Exercise description
Could the data below be copied exactly, minus the pictures?

─── Material to process

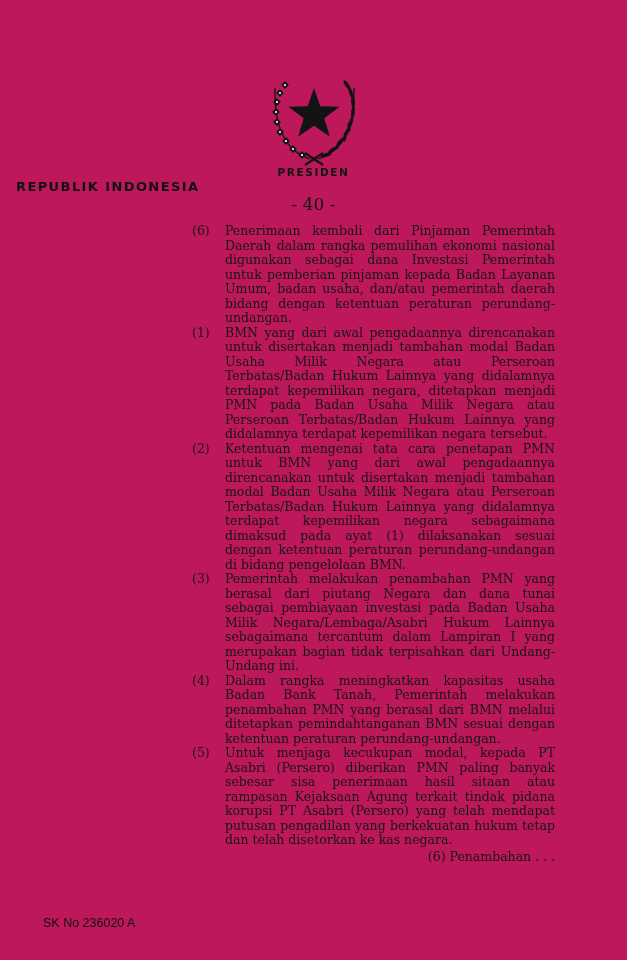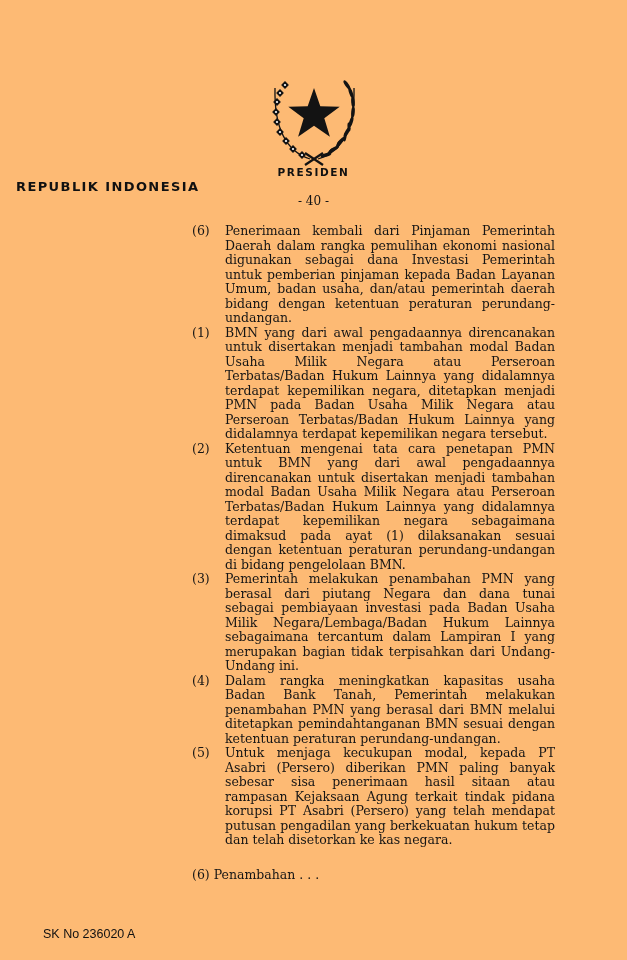"PRESIDEN" .page { background: #fdba74 -> #be185d }
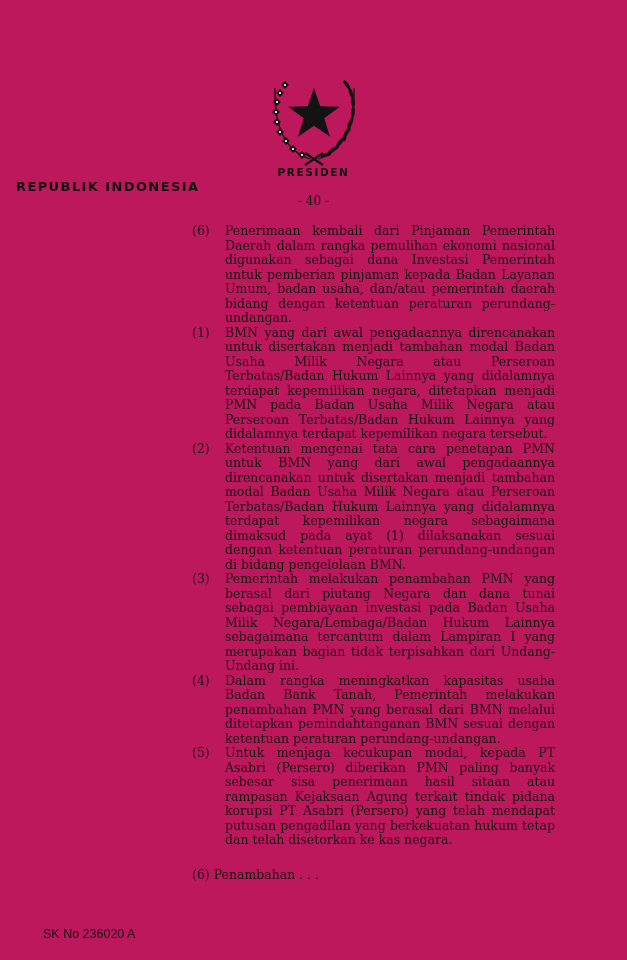"- 40 -" .page-number { font-size: 12px -> 17px }
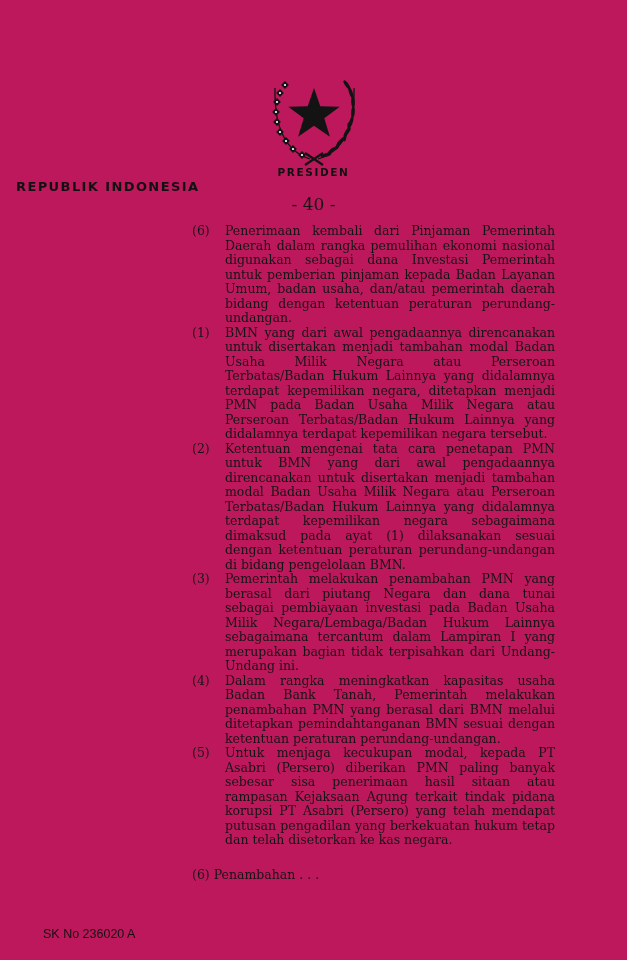"Pemerintah melakukan penambahan PMN yang" span.txt { text: Negara/Lembaga/Badan -> Negara/Lembaga/Asabri }
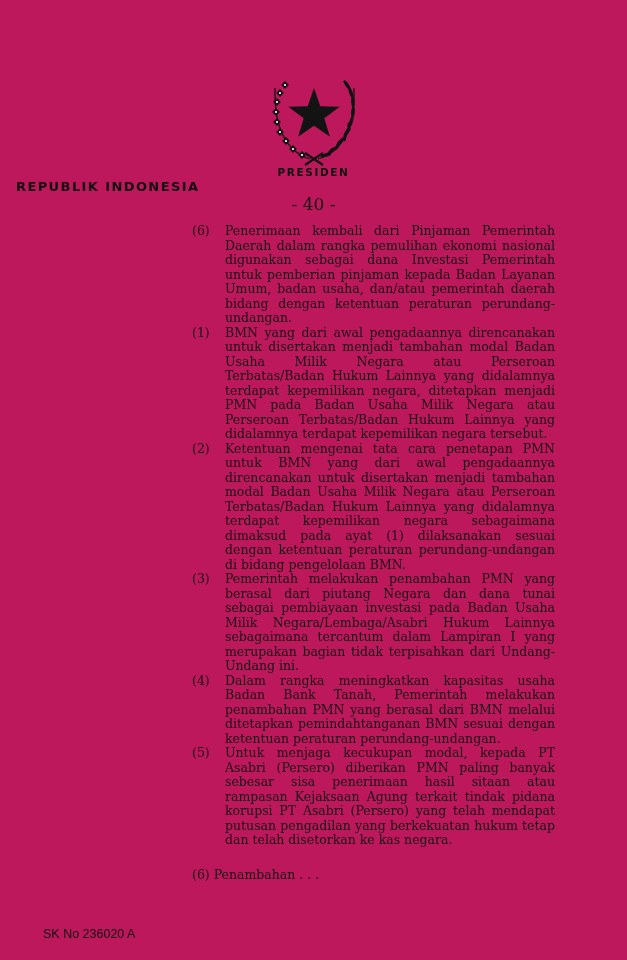"(6) Penambahan . . ." .catchword { margin-top: 20px -> 2px; text-align: left -> right }
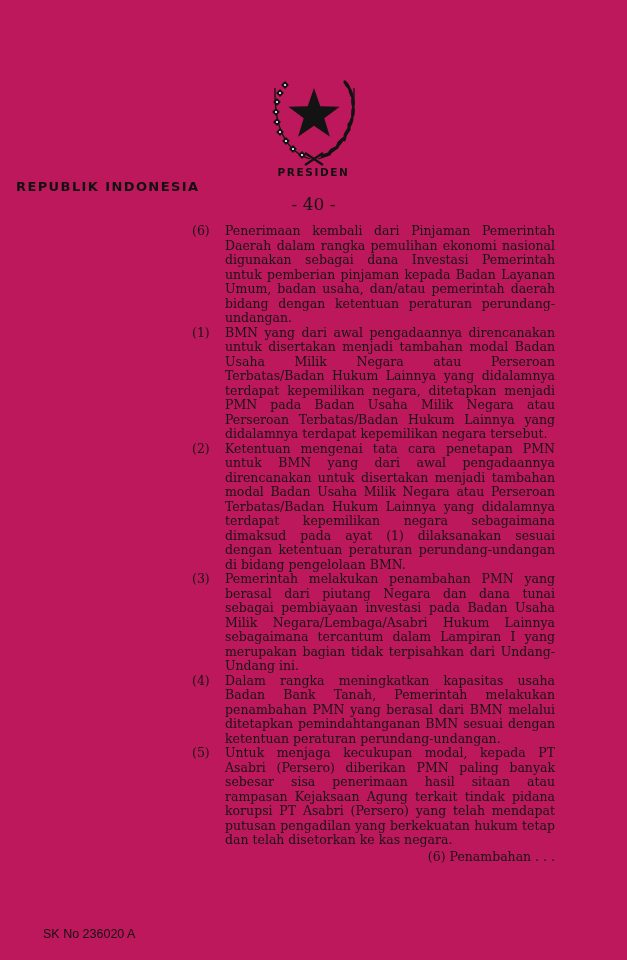"SK No 236020 A" .doc-code { margin-top: 11px -> none }
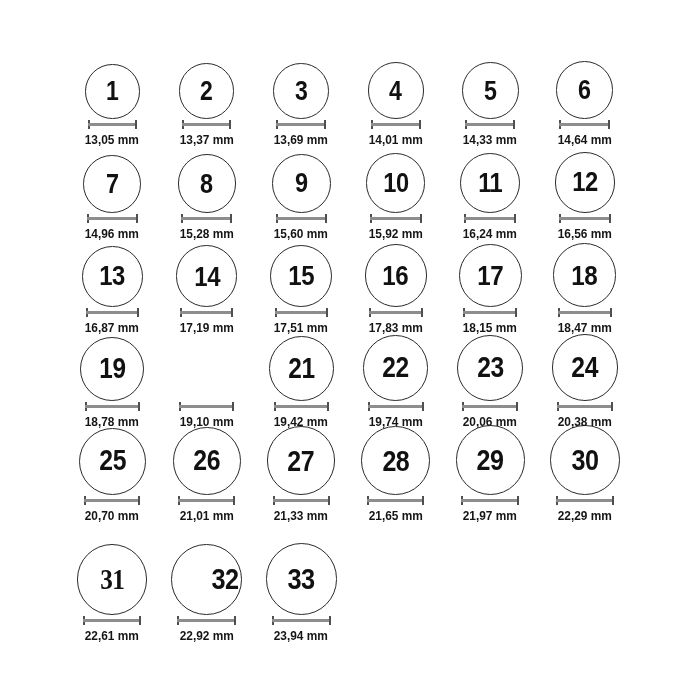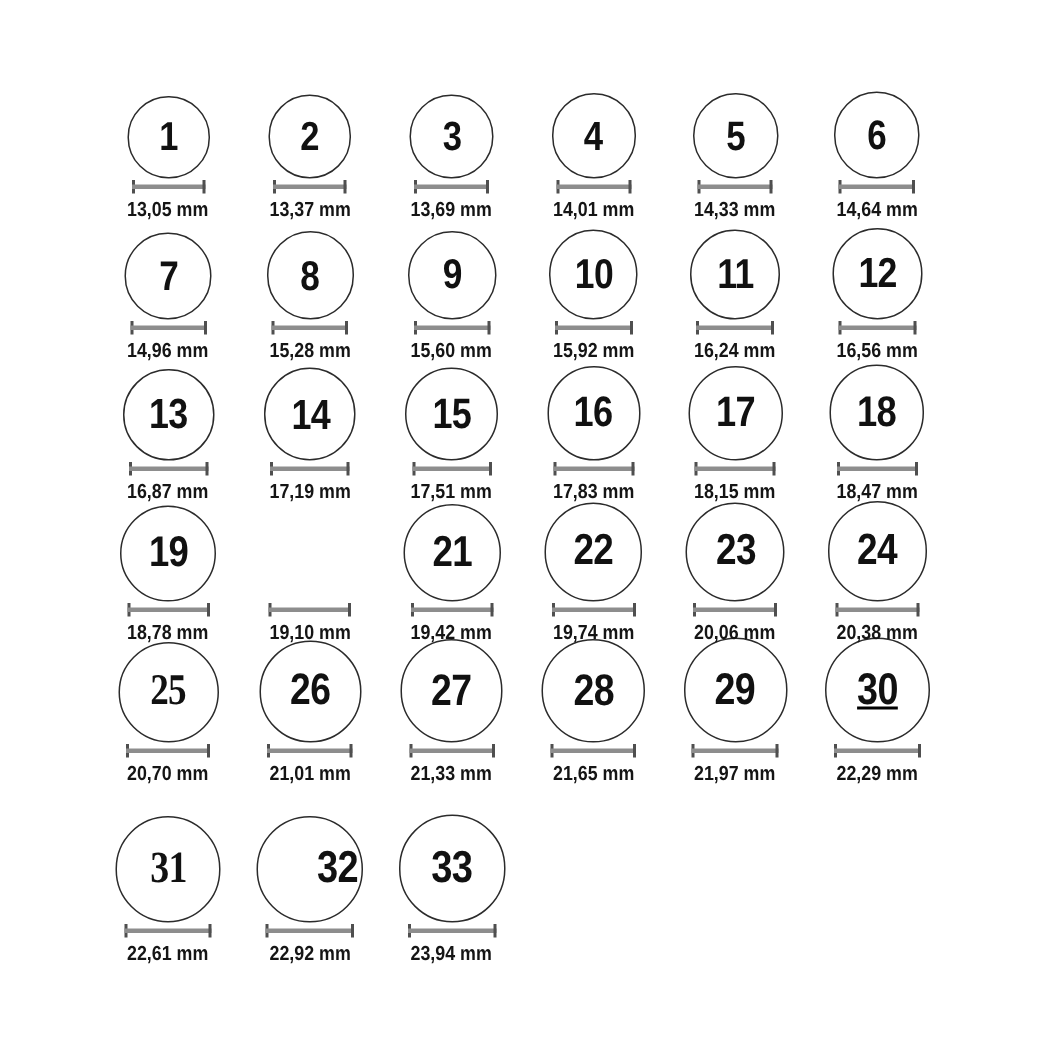"25" div.circle { font-family: Liberation Serif, serif -> none }
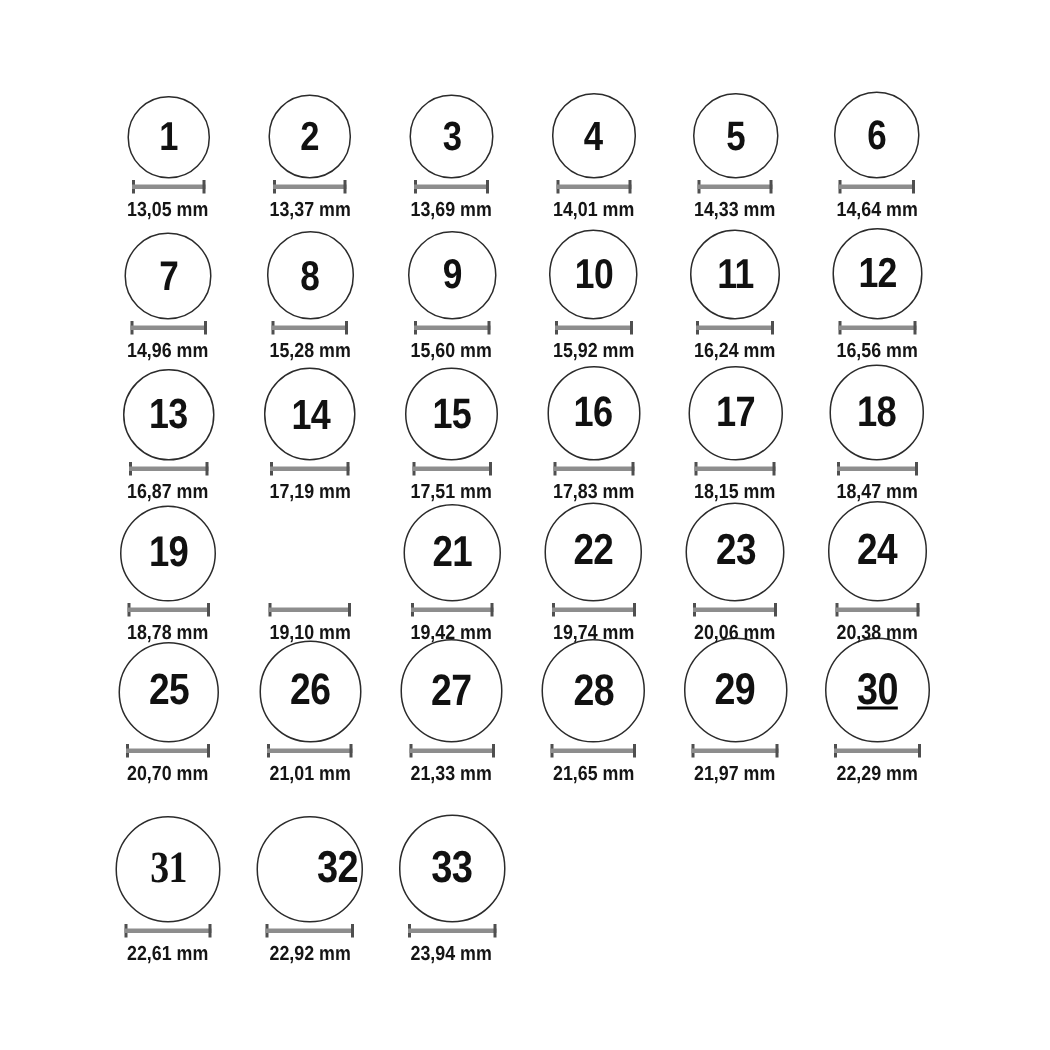"30" div.circle { text-decoration: underline -> none }
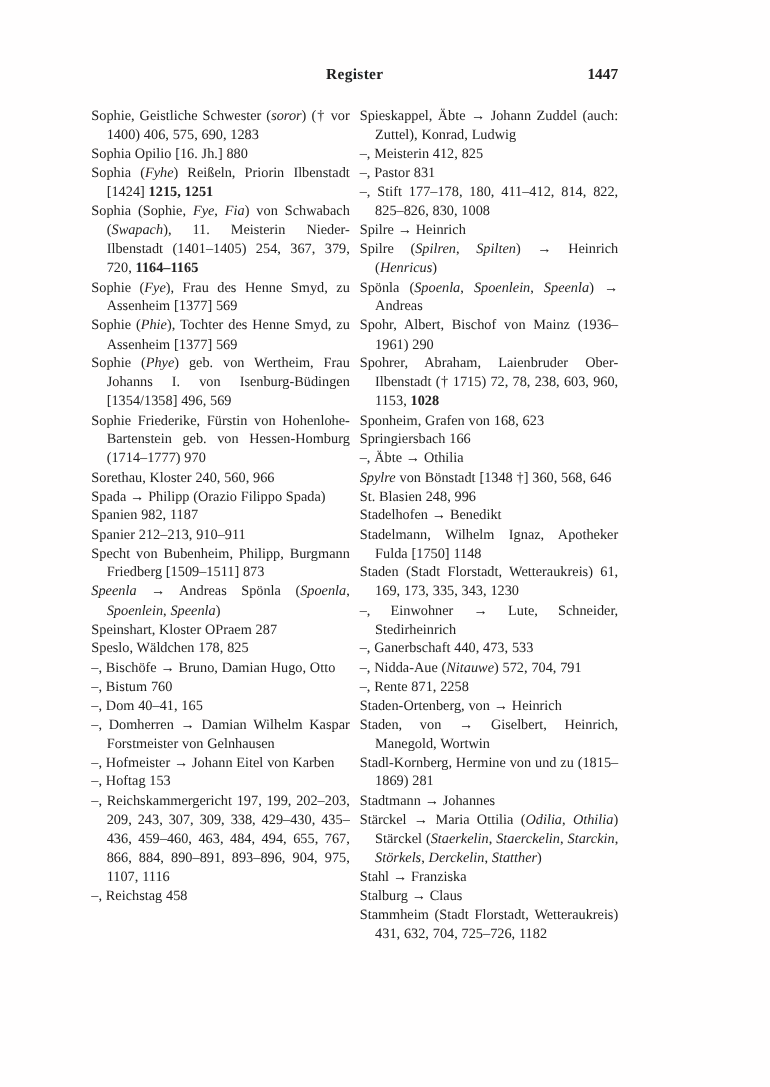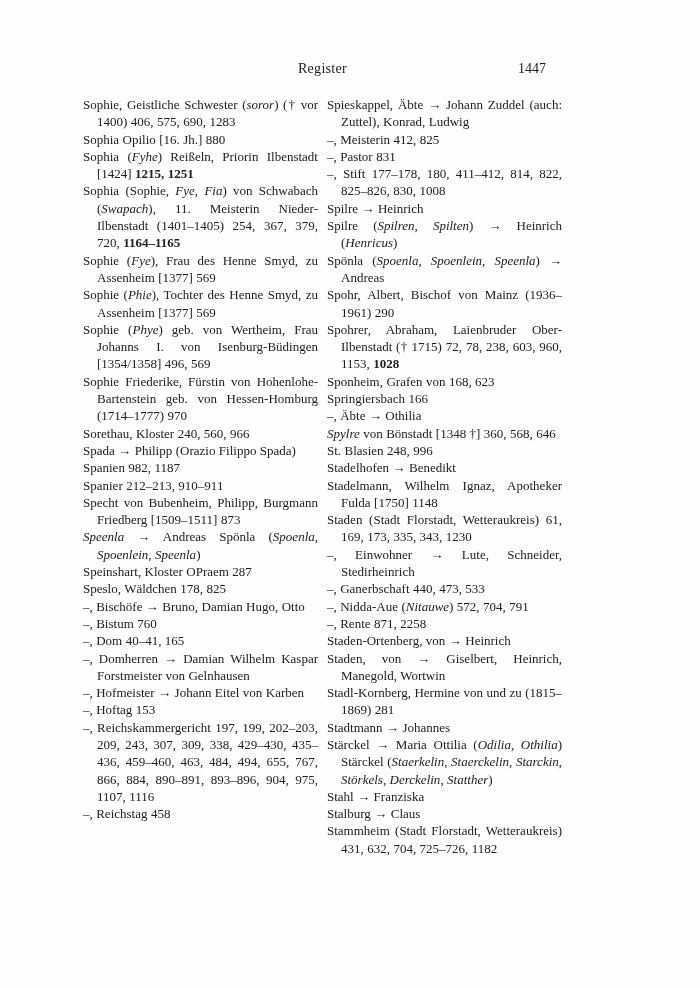"Register" .running-head { font-weight: none -> bold }
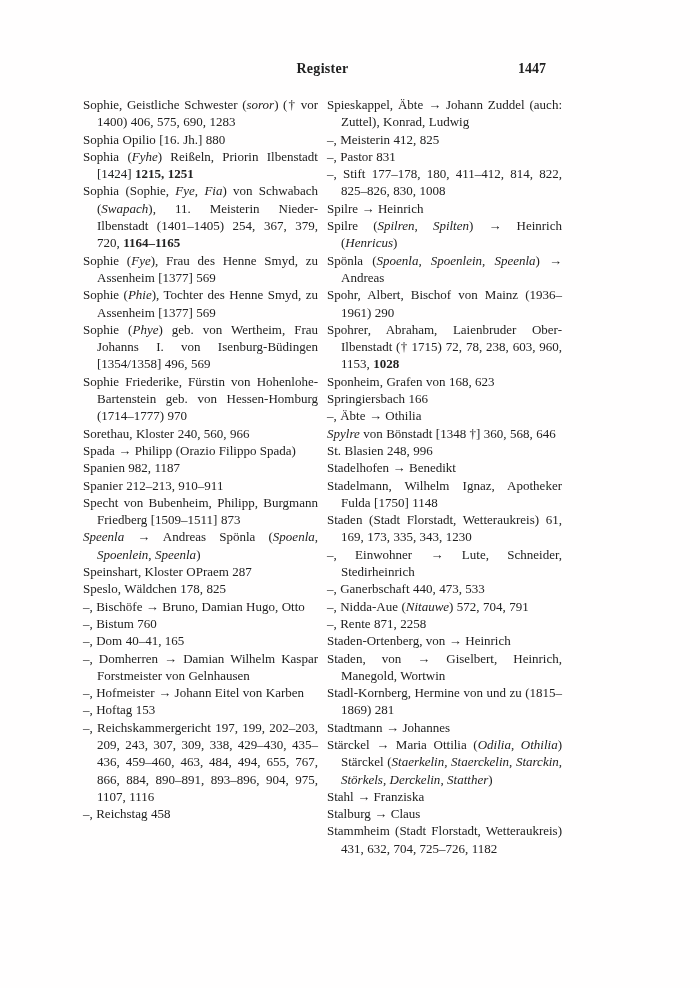"1447" .running-head .pagenum { right: 16px -> 0 }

──────

Result for this task
"PRESIDEN" .page { background: #fdba74 -> #be185d }
"- 40 -" .page-number { font-size: 12px -> 17px }
"Pemerintah melakukan penambahan PMN yang" span.txt { text: Negara/Lembaga/Badan -> Negara/Lembaga/Asabri }
"(6) Penambahan . . ." .catchword { margin-top: 20px -> 2px; text-align: left -> right }
"SK No 236020 A" .doc-code { margin-top: 11px -> none }
"25" div.circle { font-family: Liberation Serif, serif -> none }
"30" div.circle { text-decoration: underline -> none }
"Register" .running-head { font-weight: none -> bold }
"1447" .running-head .pagenum { right: 16px -> 0 }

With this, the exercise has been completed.